Due i fronti: da una parte, evitare al Governo, dopo la condanna della Ue per la mancata applicazione delle specifiche direttive, il doppio salasso relativo al pagamento anche degli interessi sulle cifre che deve versare ai ricorrenti - medici iscritti alle scuole di specializzazione dall’82 al ’91 - quali rimborso, in via retroattiva, delle borse di studio a suo tempo ingiustamente non riconosciute. Un vero bagno di sangue, se si pensa che sono circa 120mila i medici che ancora potrebbero fare ricorso ed ottenere ragione e che sino ad oggi lo Stato ha già pagato a coloro che hanno intentato causa, vincendola, oltre 300 milioni di euro complessivi e vi sono oltre 32mila cause in corso.
Dall’altra parte, riconoscere anche a veterinari, odontoiatri, farmacisti, biologi, chimici, fisici, psicologi e laureati appartenenti ad ulteriori categorie sanitarie non rientranti nell’area medica, ammessi e iscritti dal primo al quinto anno di corso delle scuole post-laurea di specializzazione dell’area sanitaria, l’applicazione del trattamento contrattuale di formazione specialistica di cui all’articolo 37 del decreto legislativo 17 agosto 1999, n. 368, e successive modificazioni. In soldoni: lo stesso riconoscimento economico riservato agli specializzandi medici.
“Si tratta di un problema di giustizia”, afferma d’Ambrosio Lettieri “ma anche di contenimento della spesa. Se il Governo recepisse il nostro emendamento, il Ministero dell’istruzione, dell’università e della ricerca corrisponderebbe per tutta la durata del corso, a titolo forfettario, una borsa di studio ai ricorrenti dell’importo omnicomprensivo di 20mila euro per ogni anno di corso. Non si darebbe, quindi, luogo al pagamento di interessi legali né ad altre somme corrisposte a titolo di rivalutazione monetaria”.
L’ordine del giorno relativo all’equiparazione del trattamento economico degli specializzandi nelle professioni dell’area sanitaria a quella medica, viaggia sullo stesso binario.
“La normativa attualmente in vigore prevede l’applicazione di un ordinamento didattico unico valido sia per i laureati in medicina che per gli altri laureati dell'area sanitaria”, spiega il segretario della Commissione Sanità, “per entrambe le categorie, inoltre, l’impegno richiesto per la formazione specialistica è a tempo pieno, pari quindi a quello previsto per il personale sanitario del Servizio sanitario nazionale. Emergono, però, diverse disparità di trattamento contrattuale tra le due categorie.

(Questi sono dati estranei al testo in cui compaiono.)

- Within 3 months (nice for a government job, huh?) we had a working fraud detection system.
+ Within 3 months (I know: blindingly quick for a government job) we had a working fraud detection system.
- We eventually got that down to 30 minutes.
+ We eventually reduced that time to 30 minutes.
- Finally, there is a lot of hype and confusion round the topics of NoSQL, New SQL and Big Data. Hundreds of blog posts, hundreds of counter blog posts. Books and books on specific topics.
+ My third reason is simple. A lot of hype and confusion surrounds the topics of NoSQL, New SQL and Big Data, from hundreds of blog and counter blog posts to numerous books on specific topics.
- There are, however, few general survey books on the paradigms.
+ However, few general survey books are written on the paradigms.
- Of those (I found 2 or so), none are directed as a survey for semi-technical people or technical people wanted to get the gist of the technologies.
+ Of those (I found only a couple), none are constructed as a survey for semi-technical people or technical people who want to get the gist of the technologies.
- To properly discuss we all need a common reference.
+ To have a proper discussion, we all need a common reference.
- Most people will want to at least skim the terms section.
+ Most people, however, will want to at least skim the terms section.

I laureati in medicina vincitori di concorso sono assegnatari di un contratto di formazione specialistica per l’intera durata del corso e di un trattamento economico pari ad euro 25mila per i primi due anni accademici e ad euro 26mila per gli ultimi tre; gli stessi hanno diritto alla copertura previdenziale e alla maternità. I laureati non medici, al contrario, altrettanto vincitori di concorso, oltre a non essere titolari della medesima posizione contrattuale né dello stesso trattamento economico, sono altresì tenuti a pagare il premio per la copertura assicurativa dei rischi professionali e le tasse universitarie di iscrizione alla scuola di specializzazione”.

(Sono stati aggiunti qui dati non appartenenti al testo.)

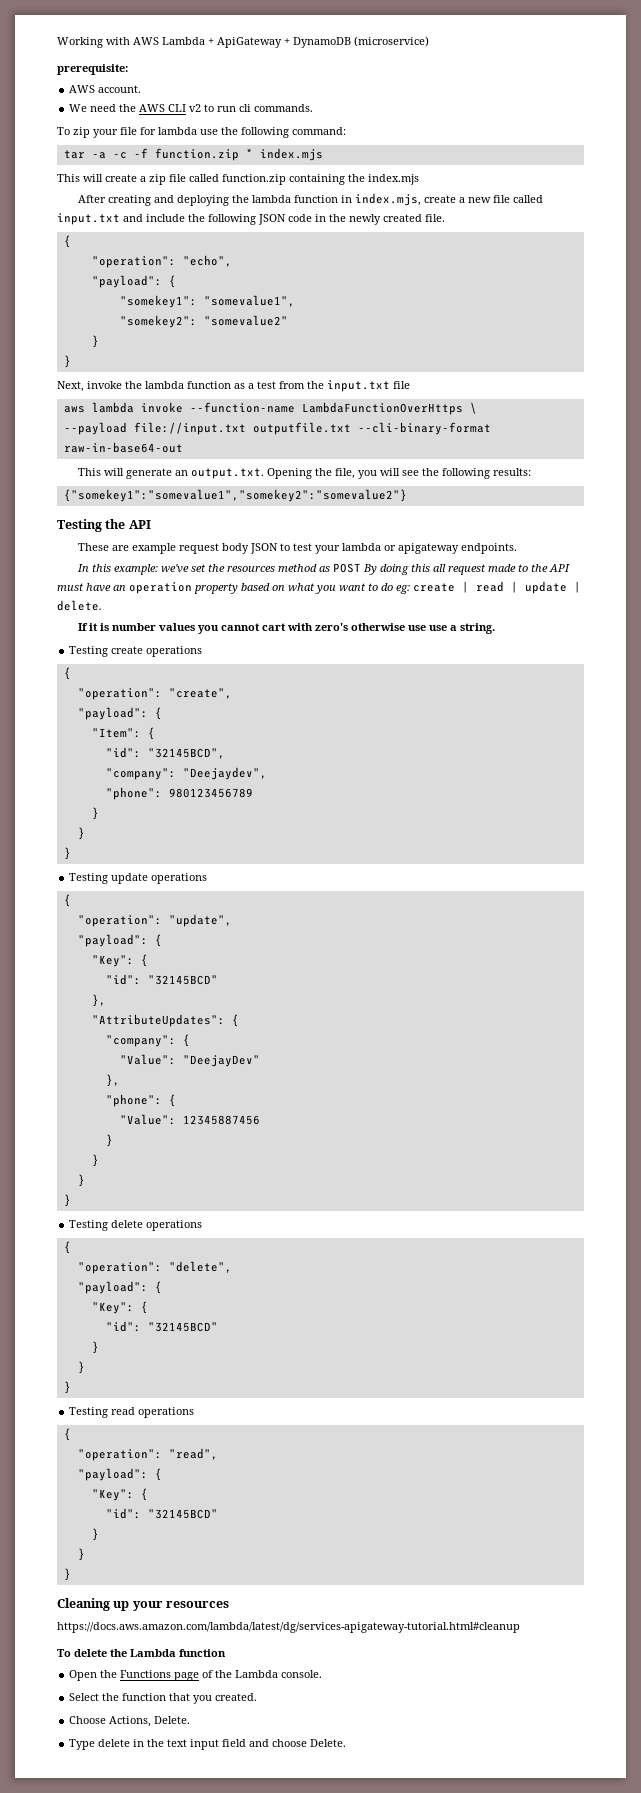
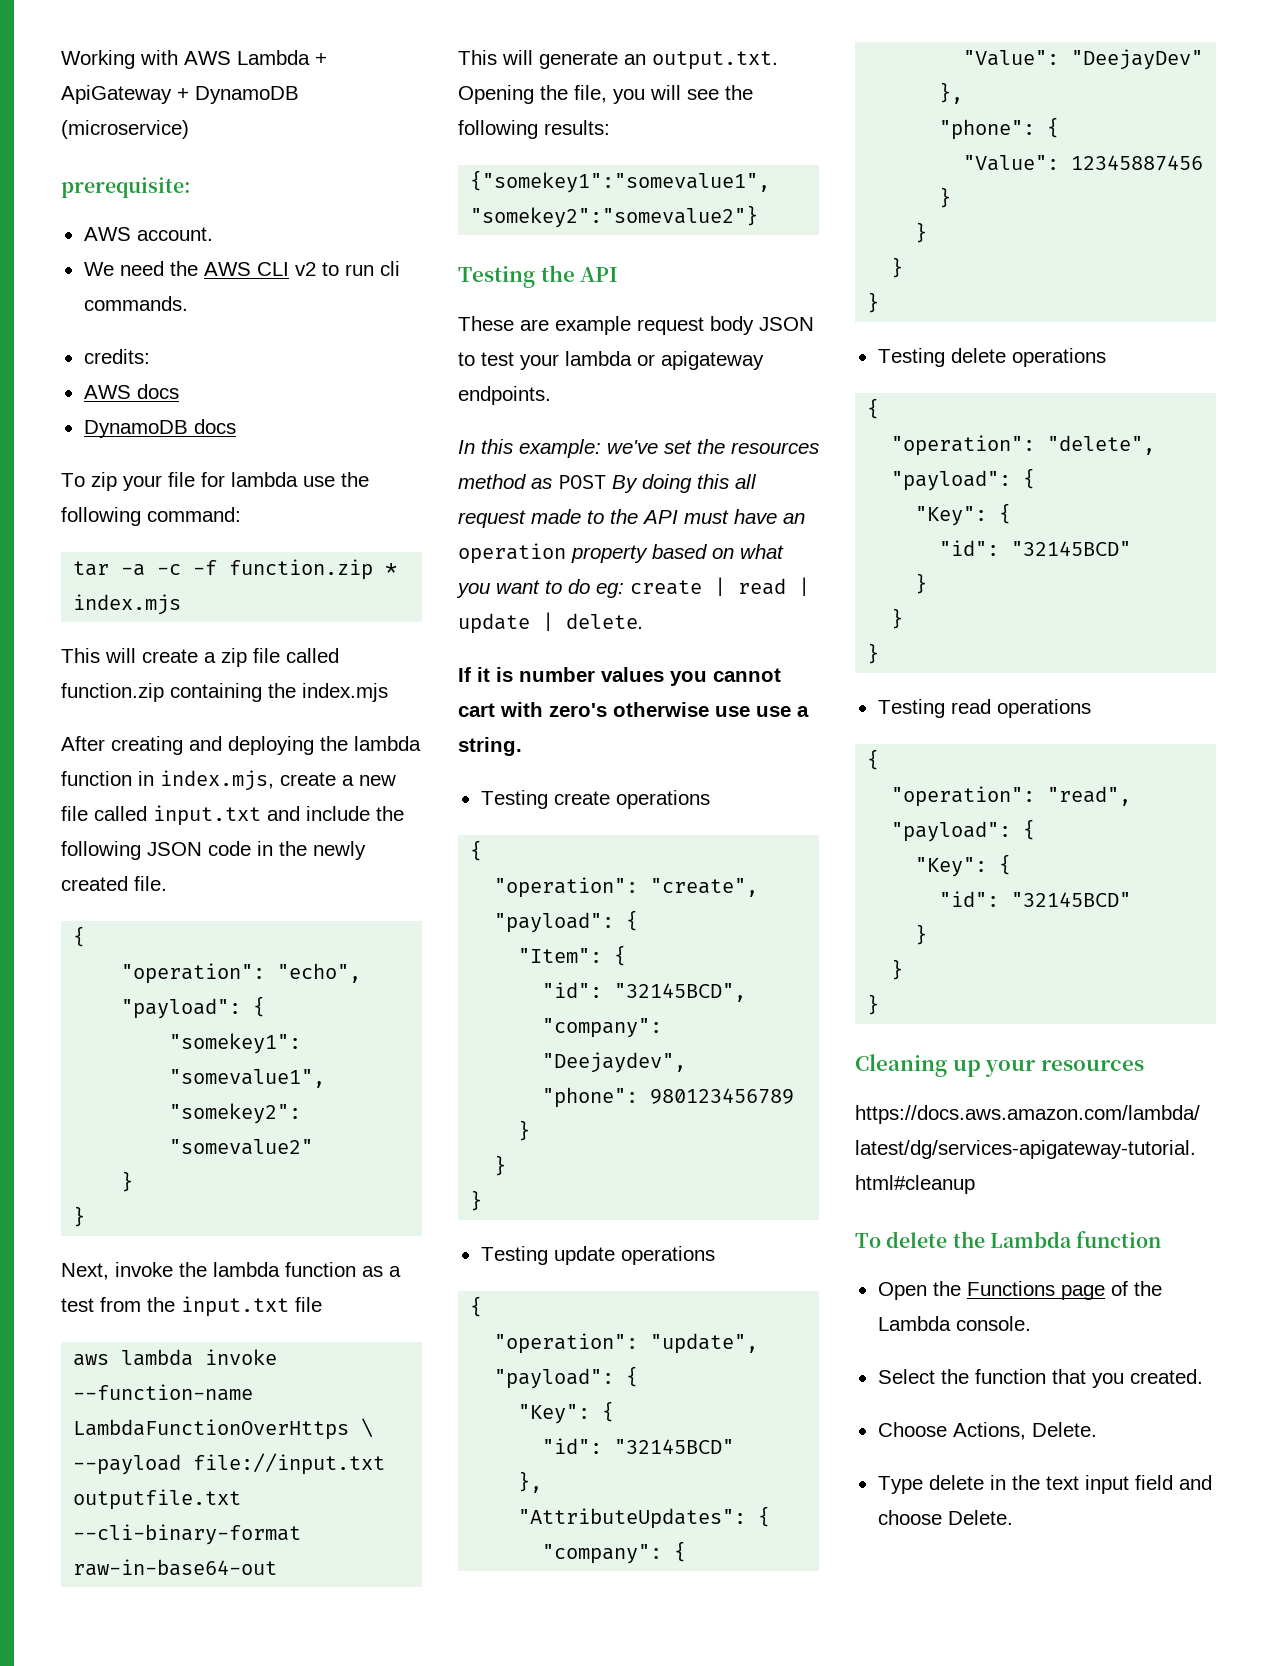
+ credits:
+ AWS docs
+ DynamoDB docs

“Ad oggi l’equiparazione delle due categorie appare tutt’altro che realizzata nell’ordinamento italiano”, conclude il senatore del Pdl, “il Servizio sanitario nazionale richiede obbligatoriamente il titolo della scuola di specializzazione anche alle figure sanitarie non mediche che vogliano operare nella pubblica sanità. Ci auguriamo, quindi, che l’odg possa rappresentare un impegno concreto del Governo a cambiare le cose”.